En este periodo de niñez trabaja como aprendiz de un maestro platero y orfebre (¿Antoni Bassa?), de quien aprenderá la minuciosidad y la perfección en el dibujo, algo que posteriormente tanto le favoreció.

A los catorce años Mariano Fortuny queda huérfano y es su abuelo quien asume su tutoría, gracias a las donaciones de un par de eclesiásticos de Reus puede trasladarse a Barcelona en 1850 con una carta de presentación para el escultor Talarn que le acepta en el taller y empieza a trabajar con él, al mismo tiempo para conseguir unos ingresos extras se dedica a iluminar fotografías.

Finalmente en 1853 consigue ingresar en la Escuela de Artes y Oficios de Barcelona actividad que compagina con clases personales con uno de los profesores, Claudio Lorenzale, pintor eminentemente romántico que le transmitió un agudo sentido de la estética clásica, muy influido por el llamado ”purismo nazareno”.

Gracias a una subvención de la Diputación de Barcelona se traslada en 1858 a Roma, con el compromiso de enviar regularmente obras a la Diputación barcelonesa como comprobante de sus avances pictóricos.

Allí conoce a Rosales, comparten experiencias y se hacen amigos.

Primeras obras reconocidas.

En ese año estalla la Guerra con Marruecos y Mariano Fortuny es enviado como corresponsal gráfico, junto a Pedro Antonio de Alarcón que haría de comentarista periodístico. Allí Fortuny elabora los esquemas y esbozos necesarios para la elaboración de uno de sus más ilustres cuadros: “La batalla de Tetuán” enorme lienzo de 3 metros por casi diez de longitud, este cuadro se complemente con “La batalla de Wad-Ras” un boceto sobre cartón de 55 por 185.

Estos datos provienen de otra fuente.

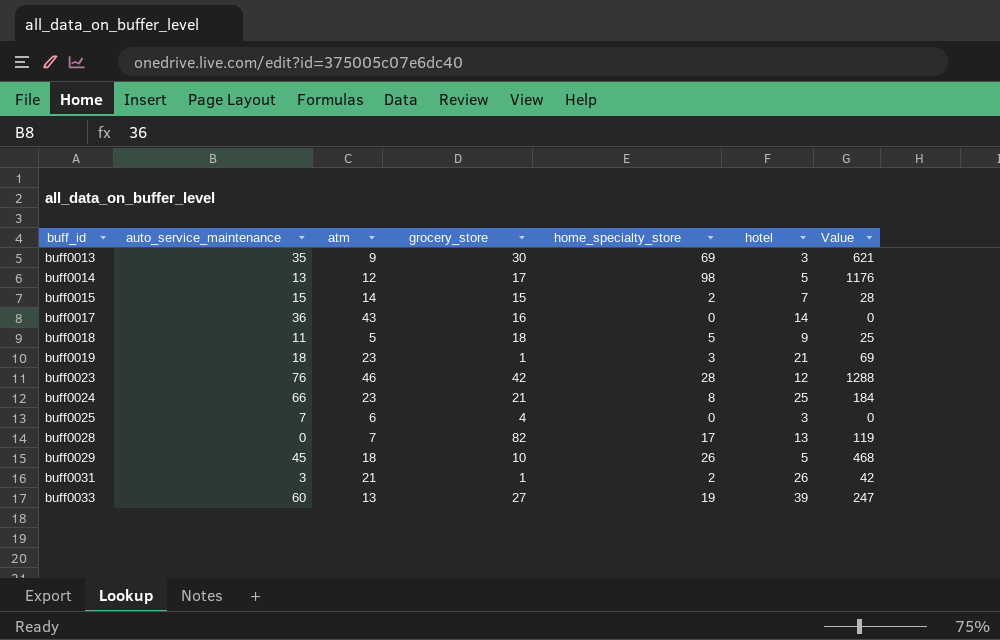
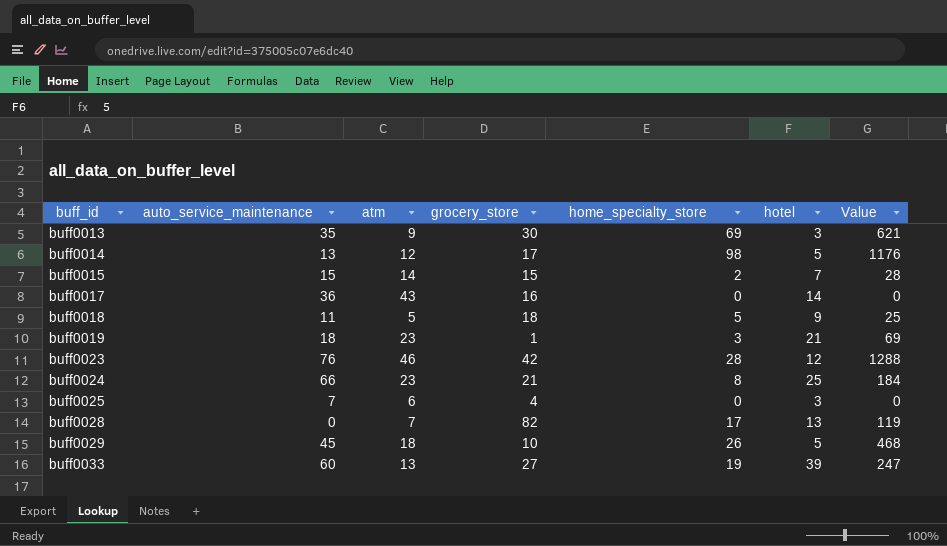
row buff0031: 3 | 21 | 1 | 2 | 26 | 42 -> none

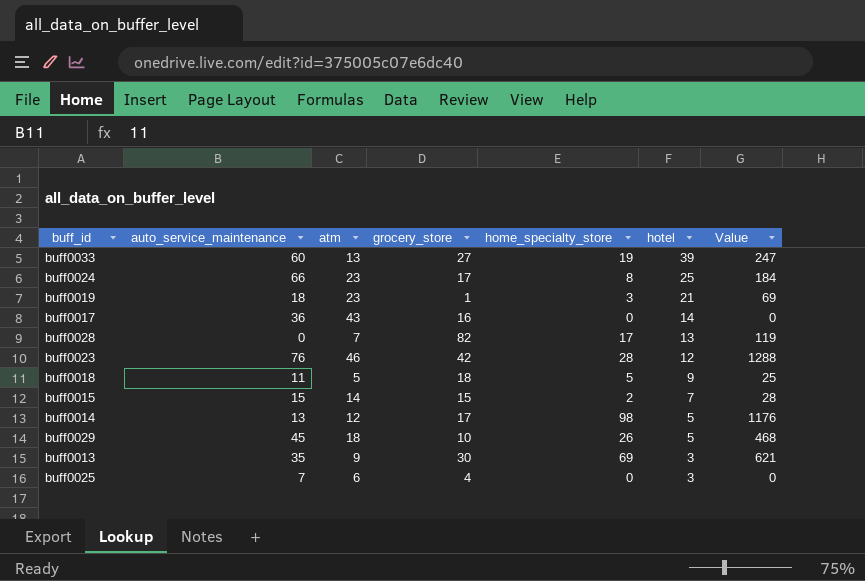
row order: buff_id ascending -> hotel descending
buff0024 | grocery_store: 21 -> 17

Cuadros de Mariano Fortuny
La Batalla de Tetuan

Esta experiencia le facilitó el conocimiento de una nueva cultura que se vio reflejada en algunos lienzos y apuntes y a la cual pidió volver para confirmar y refrescar sus ideas y sensaciones consiguiéndolo allá por el 1882.

Hay una muy clara incidencia de la cultura norteafricana, sus luces, sus personajes y su colorido, en muchos de los cuadros de Mariano Fortuny.

Por ejemplo, desde Marruecos envía a la Diputación de Barcelona su cuadro de la “Odalisca”.

obras de Mariano Fortuny
Odalisca

Durante su estancia en Madrid en 1860 visita el museo del Prado y conoce a su director, Federico Madrazo.

Vuelve a Barcelona y se le ofrece la oportunidad de viajar por Europa con la idea de que visite los mejores museos y aporte ideas a la Diputación Barcelonesa, en este periplo conoce en Paris a Martin Rico y Zamacois, pero es durante su estancia en Roma cuando continua con su trabajo de reflejar las batallas de Marruecos.

En 1866, durante una visita a Madrid, Madrazo se interesa por su obra y le invita a su casa, allí conoce a Cecilia (hija de Madrazo) al año siguiente expone en Madrid y formaliza el compromiso matrimonial con su hija Cecilia, el matrimonio se celebra en 1867 y, aunque inicialmente fijan su residencia en Madrid, al año siguiente parten para Roma.

Con motivo de su boda pinta uno de sus más famosos cuadros “La vicaría” obra en la que trabajó varios años y en la aparecen como modelos todos sus amigos, desde su mujer Cecilia, su cuñado e incluso su amigo Zamacois, el torero de la derecha.

Mariano Fortuny
La Vicaria

El cuadro fue pagado por su marchante con 25.000 francos y consiguió venderlo por 70.000, cantidad extraordinaria para la época, pero significó para él su consagración como pintor de fama, su situación económica y social estaba resuelta pero a cambio de seguir esa misma línea pictórica.

Esta situación derivó hacia una grave depresión, al ser consciente de que su posición social dependía de seguir pintando el mismo tipo de pintura que le hizo famoso y no poder cambiar o evolucionar hacia nuevos horizontes.

En esta etapa se interesa por al pintura japonesa, llegando a hacer cuadros muy interesantes en los que, a las características propias del arte japonés, nuestro artista añade su peculiar estilo, en este sentido, sobre el 1873 pinta un cuadro de estructura japonesa en el que retrata a sus dos hijos.

Cuadros Mariano Fortuny

Quiso romper con su marchante para desligarse de la esclavitud artística en la que estaba, finalmente volvió a Roma en 1874 y pocos meses después fallecía como consecuencia de una hemorragia producida por unas ulcera intestinal. Tenía 36 años.